Provided data>
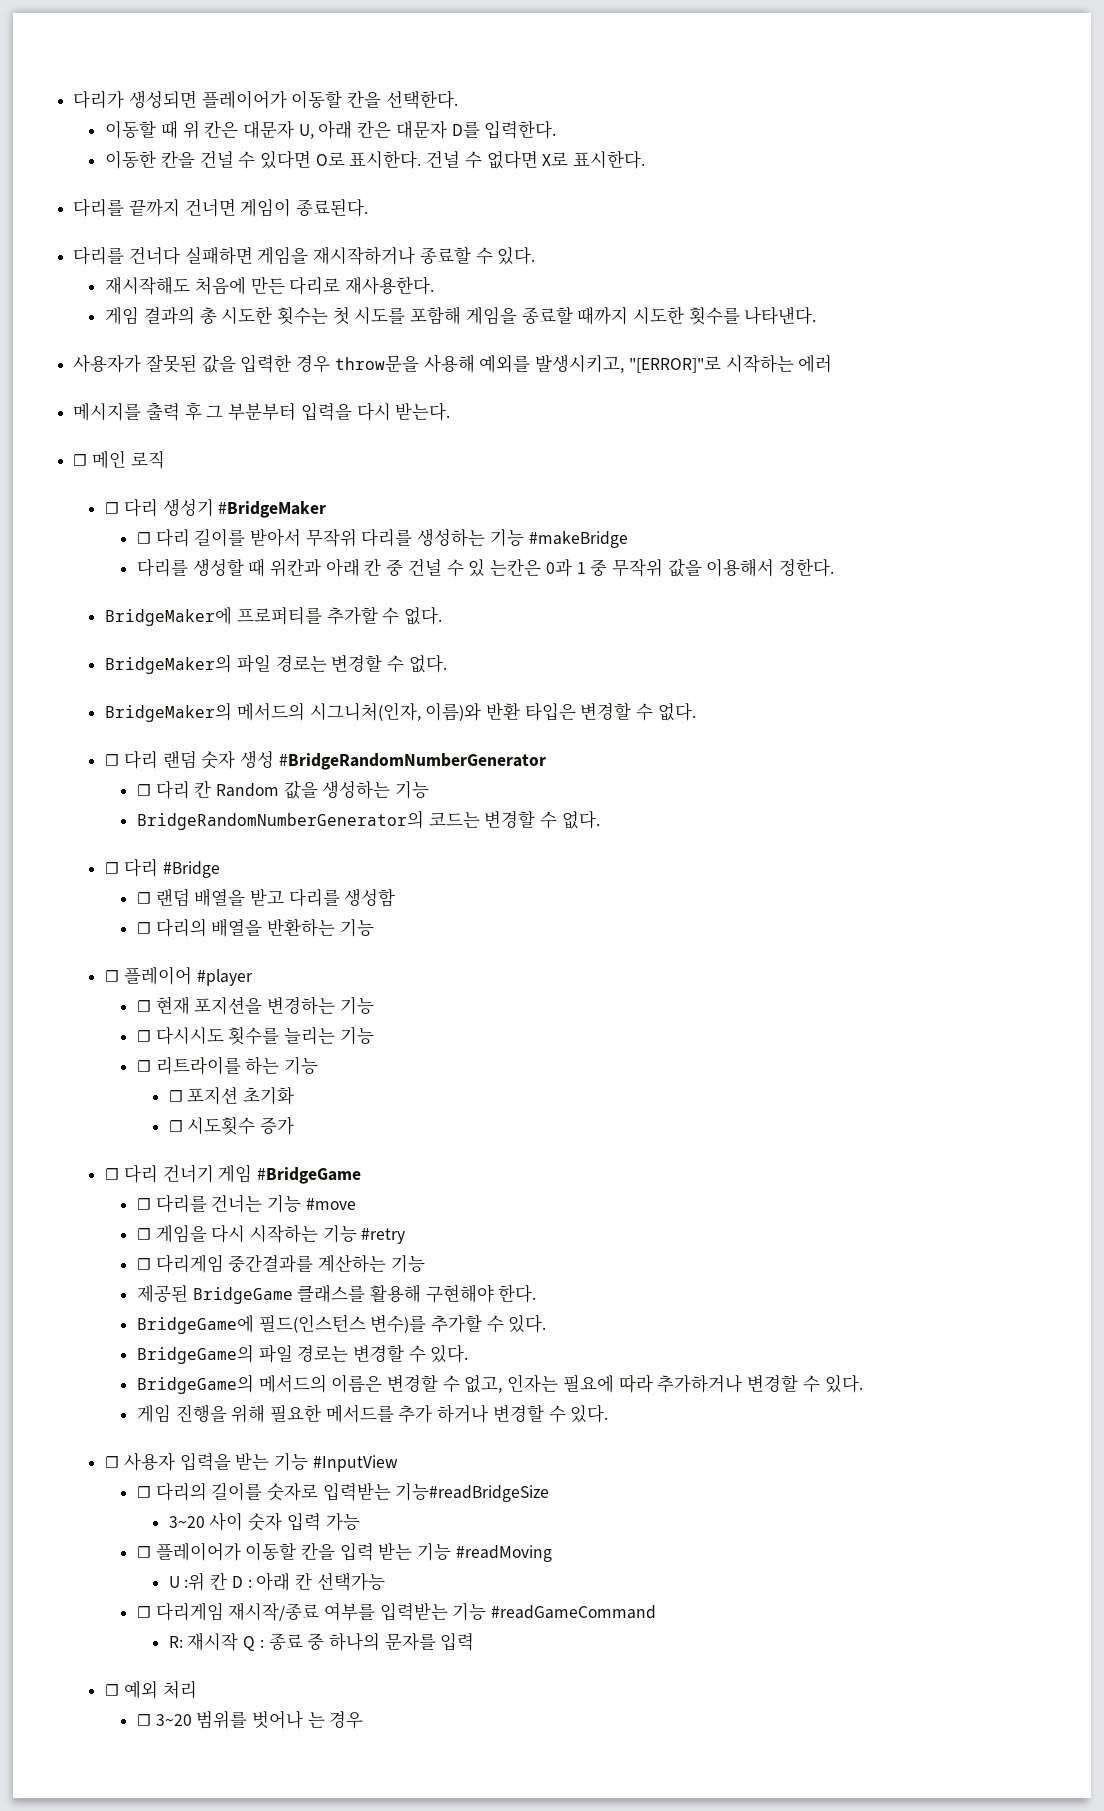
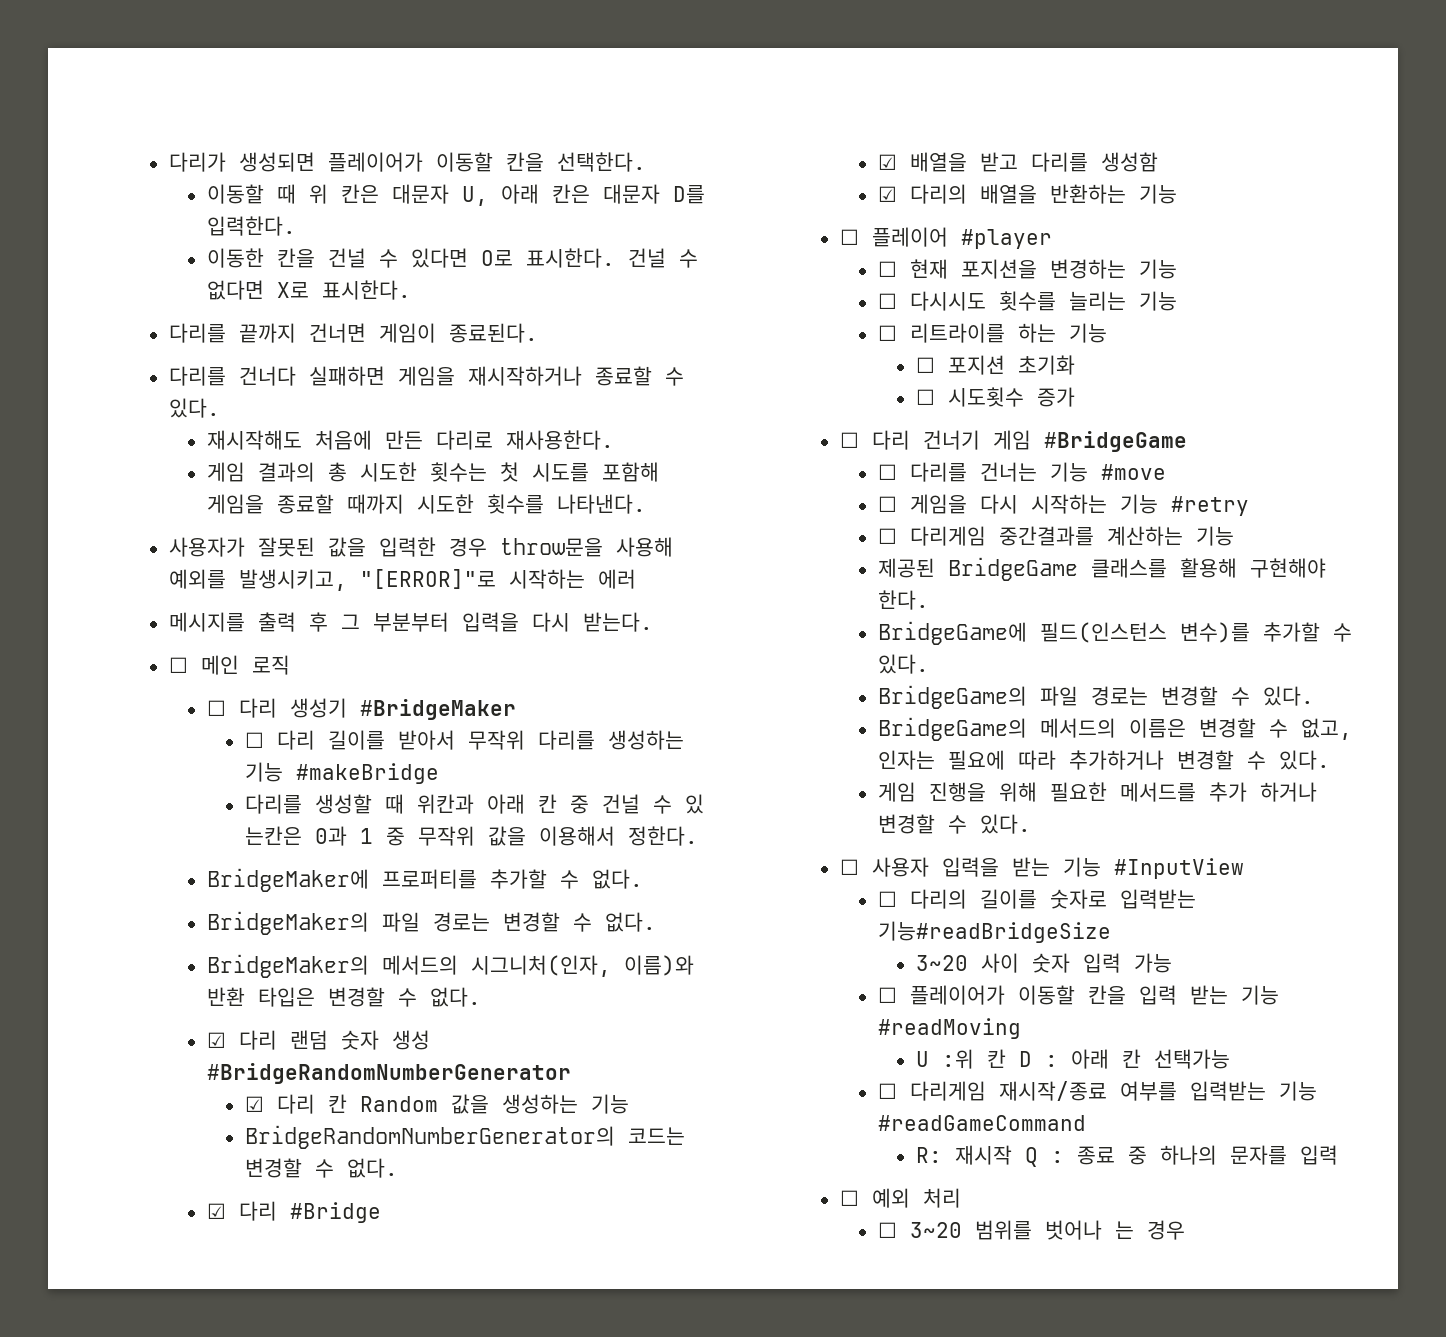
- ☐ 다리 랜덤 숫자 생성 #BridgeRandomNumberGenerator
+ ☑ 다리 랜덤 숫자 생성 #BridgeRandomNumberGenerator
- ☐ 다리 칸 Random 값을 생성하는 기능
+ ☑ 다리 칸 Random 값을 생성하는 기능
- ☐ 다리 #Bridge
+ ☑ 다리 #Bridge
- ☐ 랜덤 배열을 받고 다리를 생성함
+ ☑ 배열을 받고 다리를 생성함
- ☐ 다리의 배열을 반환하는 기능
+ ☑ 다리의 배열을 반환하는 기능

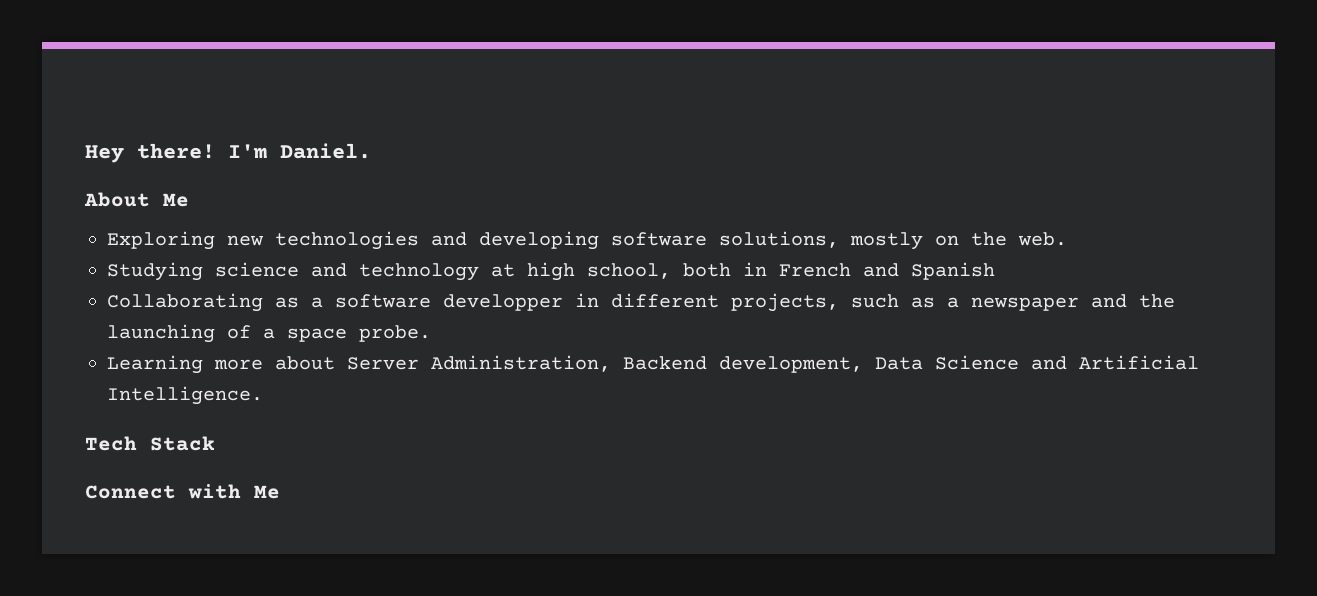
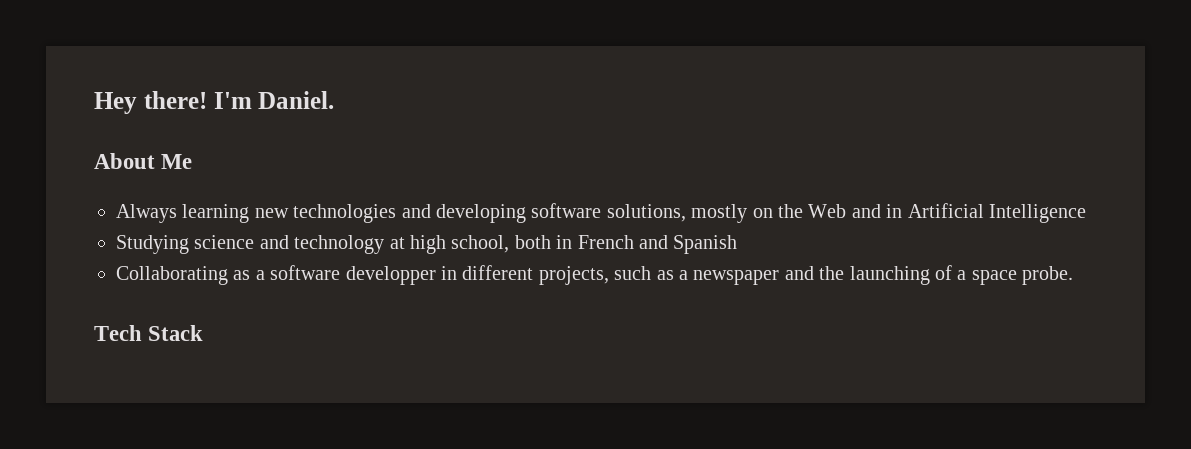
- Exploring new technologies and developing software solutions, mostly on the web.
+ Always learning new technologies and developing software solutions, mostly on the Web and in Artificial Intelligence
- Learning more about Server Administration, Backend development, Data Science and Artificial Intelligence.
- Connect with Me

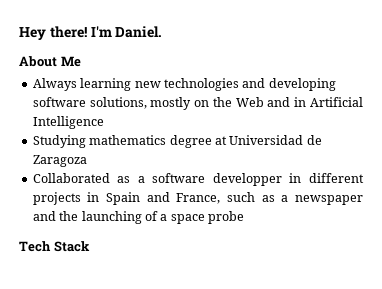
- Studying science and technology at high school, both in French and Spanish
- Collaborating as a software developper in different projects, such as a newspaper and the launching of a space probe.
+ Studying mathematics degree at Universidad de Zaragoza
+ Collaborated as a software developper in different projects in Spain and France, such as a newspaper and the launching of a space probe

Aim of the task> A faithful copy of all the entries is required, pictures excluded.

Written reply>
- ☐ 다리 랜덤 숫자 생성 #BridgeRandomNumberGenerator
+ ☑ 다리 랜덤 숫자 생성 #BridgeRandomNumberGenerator
- ☐ 다리 칸 Random 값을 생성하는 기능
+ ☑ 다리 칸 Random 값을 생성하는 기능
- ☐ 다리 #Bridge
+ ☑ 다리 #Bridge
- ☐ 랜덤 배열을 받고 다리를 생성함
+ ☑ 배열을 받고 다리를 생성함
- ☐ 다리의 배열을 반환하는 기능
+ ☑ 다리의 배열을 반환하는 기능

- Exploring new technologies and developing software solutions, mostly on the web.
+ Always learning new technologies and developing software solutions, mostly on the Web and in Artificial Intelligence
- Learning more about Server Administration, Backend development, Data Science and Artificial Intelligence.
- Connect with Me

- Studying science and technology at high school, both in French and Spanish
- Collaborating as a software developper in different projects, such as a newspaper and the launching of a space probe.
+ Studying mathematics degree at Universidad de Zaragoza
+ Collaborated as a software developper in different projects in Spain and France, such as a newspaper and the launching of a space probe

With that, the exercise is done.